The first six months was allowed for grieving and over the summer vacation the seven eldest children were reunited at their grandparent's New Kent farm. When the school year began Mrs. Norris decided to send her wards to military school and be done with them. It was expensive, but worth every penny. The Bertram children attended the finest prep-school in Denver, but the Price siblings would not. William had barely finished eighth grade and for good reason; the school administration wanted to make him repeat that grade, but the high school basketball coach argued for him to be advanced to ninth grade. The coach had seen him playing basketball and wanted the talented youth on his team and as soon as possible. Aurora on the other hand had no such advocate, she had missed too many days of school and had to repeat the fourth grade. The four eldest children had a strong bond with each other. William and Aurora were the first born son and daughter, they had embraced their responsibilities with alacrity teaching, nursing and playing with the younger children. John and Richard were like minded opposites working in tandem with their brother and sister. The Christmas, Easter and summer vacations were the only times the children were reunited, either at the New Kent farm or the Savannah mansion.

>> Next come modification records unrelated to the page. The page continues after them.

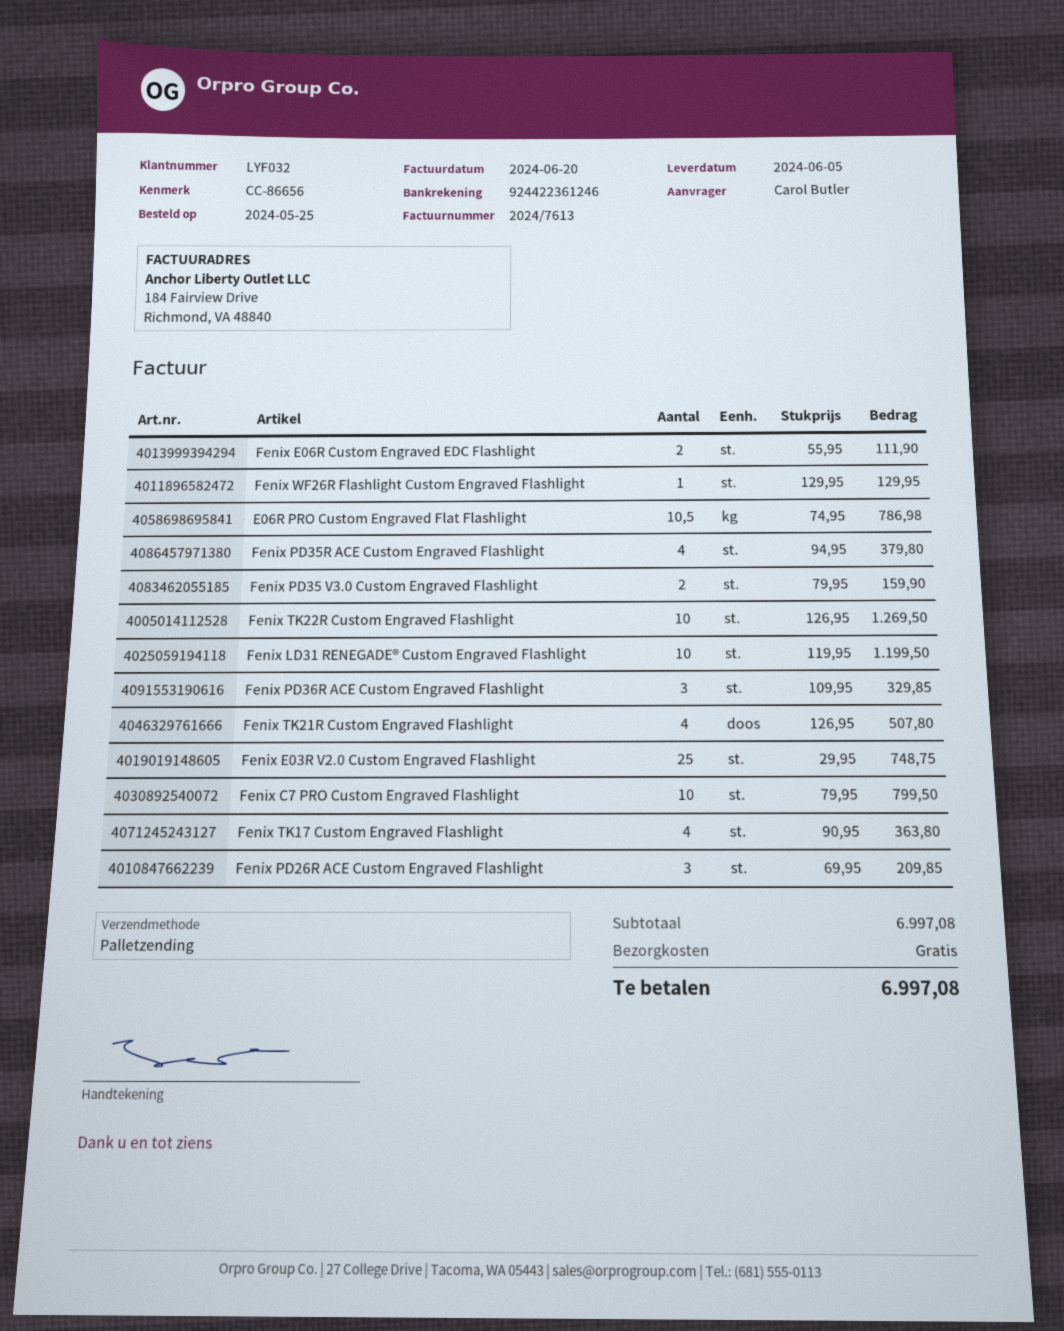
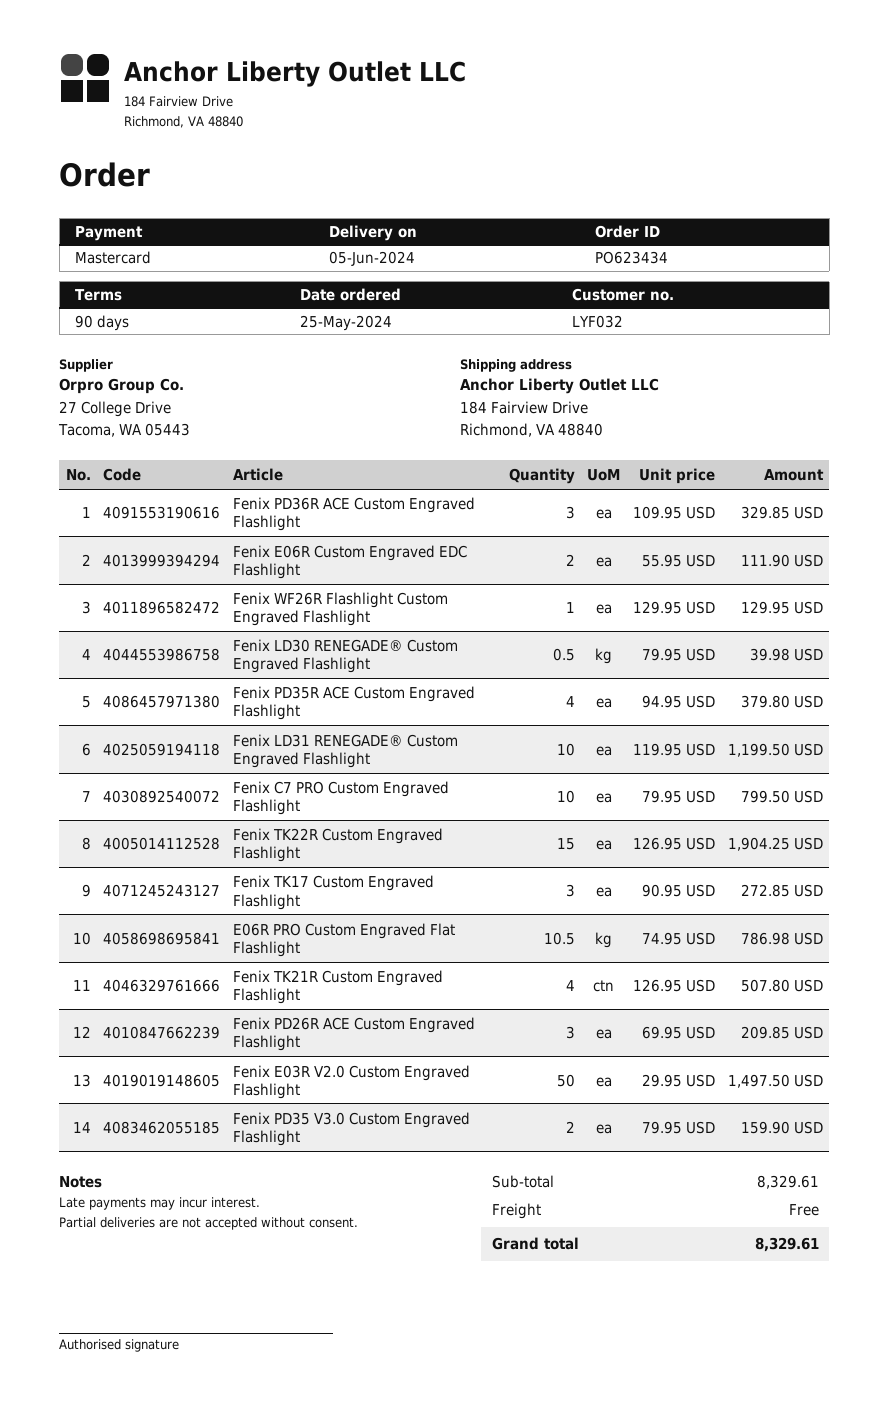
Fenix TK22R Custom Engraved Flashlight: 10 x 126.95 = 1269.50 -> 15 x 126.95 = 1904.25
Fenix E03R V2.0 Custom Engraved Flashlight: 25 x 29.95 = 748.75 -> 50 x 29.95 = 1497.50
Fenix TK17 Custom Engraved Flashlight: 4 x 90.95 = 363.80 -> 3 x 90.95 = 272.85
Fenix LD30 RENEGADE® Custom Engraved Flashlight: none -> 0.5 x 79.95 = 39.98
subtotal: 6997.08 -> 8329.61
total: 6997.08 -> 8329.61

Mr. and Mrs. Bertram were named William and Aurora Price's legal guardians, but they did not adopt them. And under Colorado law this meant that the family was still subject to the Department of Children and Family services. Terry Lee the nanny, realized that Aurora was on five prescriptions. She did some research, only to learn that two of the medicines were for treating Aurora's Juvenile Arthritis; the other three were to treat the side effects. In researching Juvenile Arthritis Terry learned that with any autoimmune condition the immune system was compromised. That fact introduced another set of problems. Terry did not like this and believed that Aurora would fair better with a new doctor. She found one in Englewood and talked Mrs. Bertram to take Aurora to Dr. Brown. That doctor put Aurora on a single medicine, a shot to be taken once a week. Mrs. Bertram did not want to give the shot to Aurora, therefore the job was left to Terry Lee. She had all the skills of a nurse without the formal training. Under her care Aurora became stronger, in six months Aurora was using a walker. After three more months she was walking with a cane. The Colorado air was so good in the summer she did not even need her cane that much, only for going up and down stairs.
In 1995 Thomas Bertram Junior graduated from high school, Tom had to graduate from college, that was not a subject up for conversation; he had a choice in which school he attended, his Father's family went to Stanford University, while his Mother's family went to Georgetown University. He went to his Father's Institution of higher education and played football to satisfy himself. In 1997 Maria Bertram was crowned Miss Teen USA. In 1998 Edmund Bertram graduated from high school with high honors before going on to Stanford. Over the summer of 1999 Julia Bertram won her first major tennis match and William Price and Tom Bertram were members of the distinguish class of 2000, High School and University respectively.